- DIRECTIONS FOR THIS TASK: Your answer must match the records word for word and contain no pictures.

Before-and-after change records

BEGIN

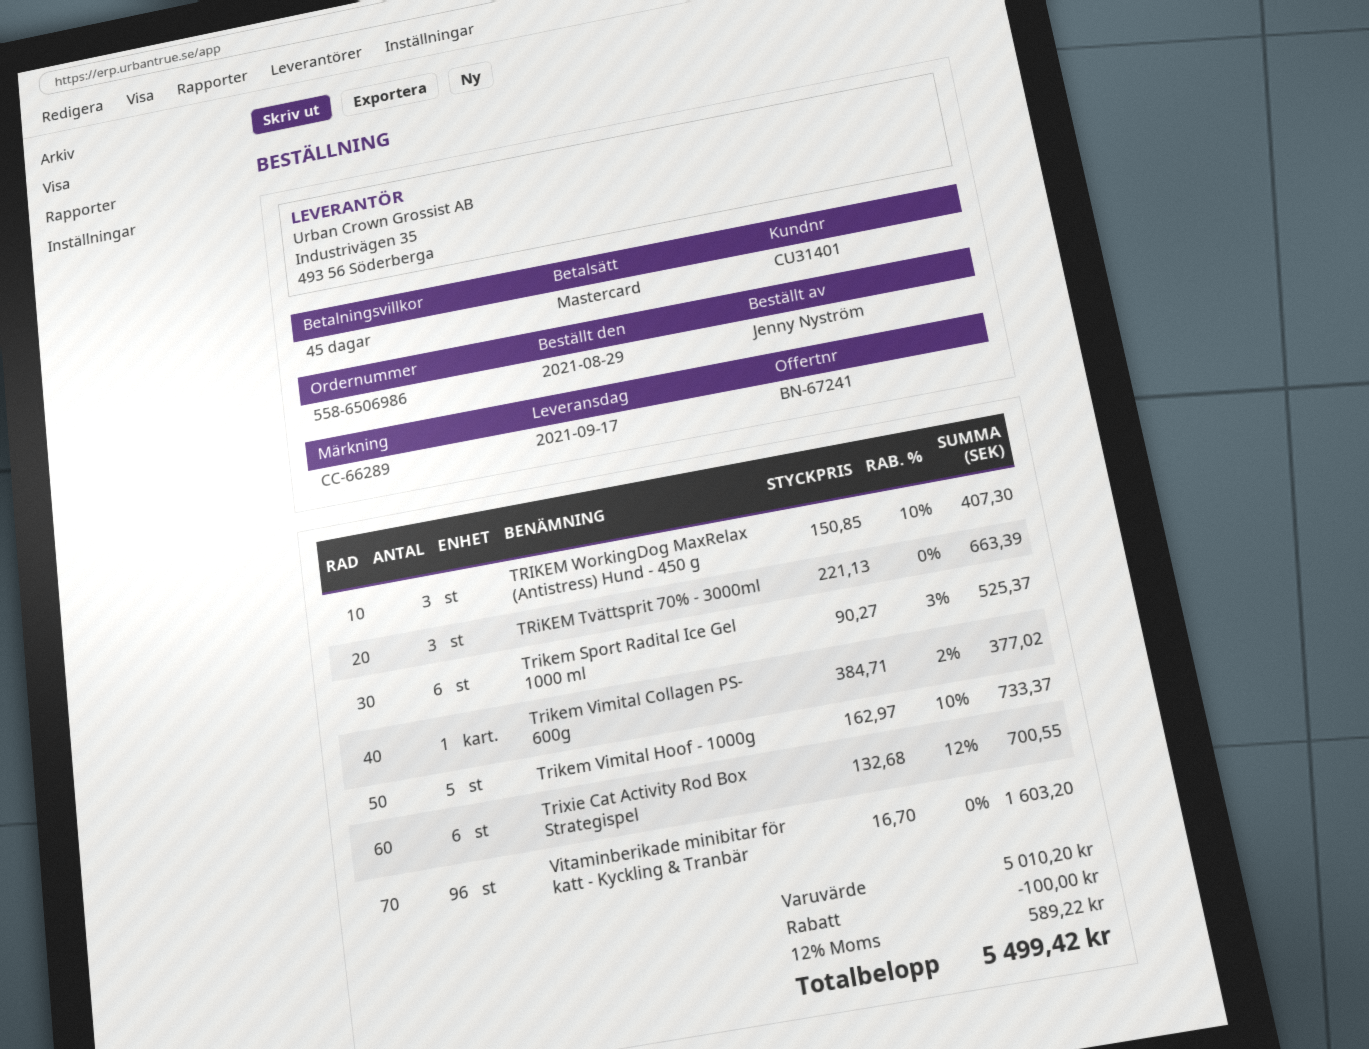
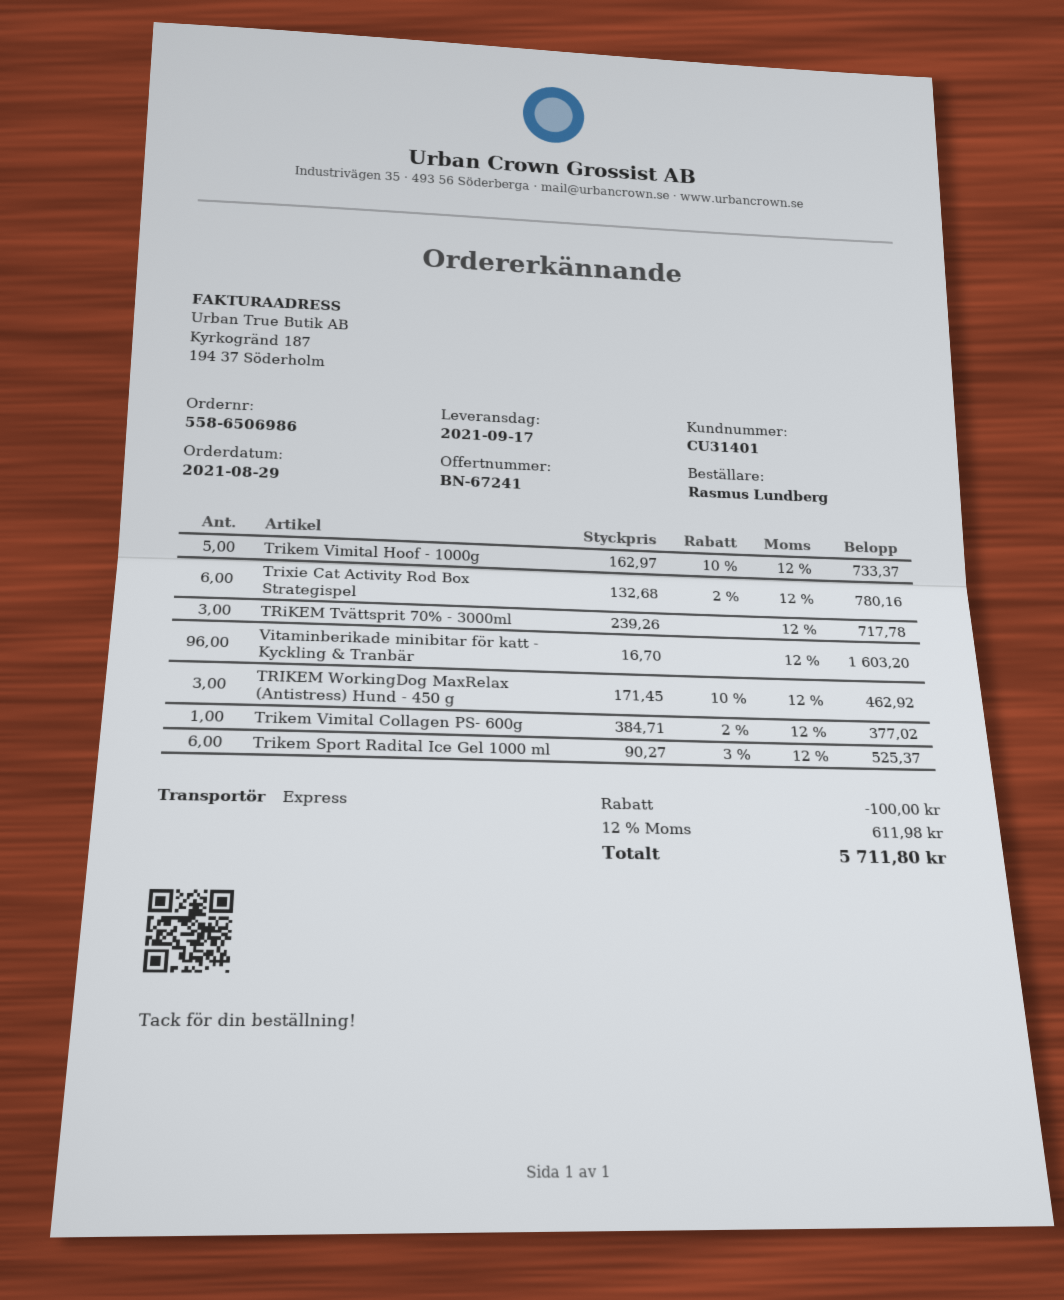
ordered by: Jenny Nyström -> Rasmus Lundberg
TRIKEM WorkingDog MaxRelax (Antistress) Hund - 450 g: 3 x 150.85 - 10% = 407.30 -> 3 x 171.45 - 10% = 462.92
TRiKEM Tvättsprit 70% - 3000ml: 3 x 221.13 = 663.39 -> 3 x 239.26 = 717.78
Trixie Cat Activity Rod Box Strategispel: 6 x 132.68 - 12% = 700.55 -> 6 x 132.68 - 2% = 780.16
tax: 12% = 589.22 -> 12% = 611.98
total: 5499.42 -> 5711.80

END

- WRITTEN RESPONSE:
ordered by: Jenny Nyström -> Rasmus Lundberg
TRIKEM WorkingDog MaxRelax (Antistress) Hund - 450 g: 3 x 150.85 - 10% = 407.30 -> 3 x 171.45 - 10% = 462.92
TRiKEM Tvättsprit 70% - 3000ml: 3 x 221.13 = 663.39 -> 3 x 239.26 = 717.78
Trixie Cat Activity Rod Box Strategispel: 6 x 132.68 - 12% = 700.55 -> 6 x 132.68 - 2% = 780.16
tax: 12% = 589.22 -> 12% = 611.98
total: 5499.42 -> 5711.80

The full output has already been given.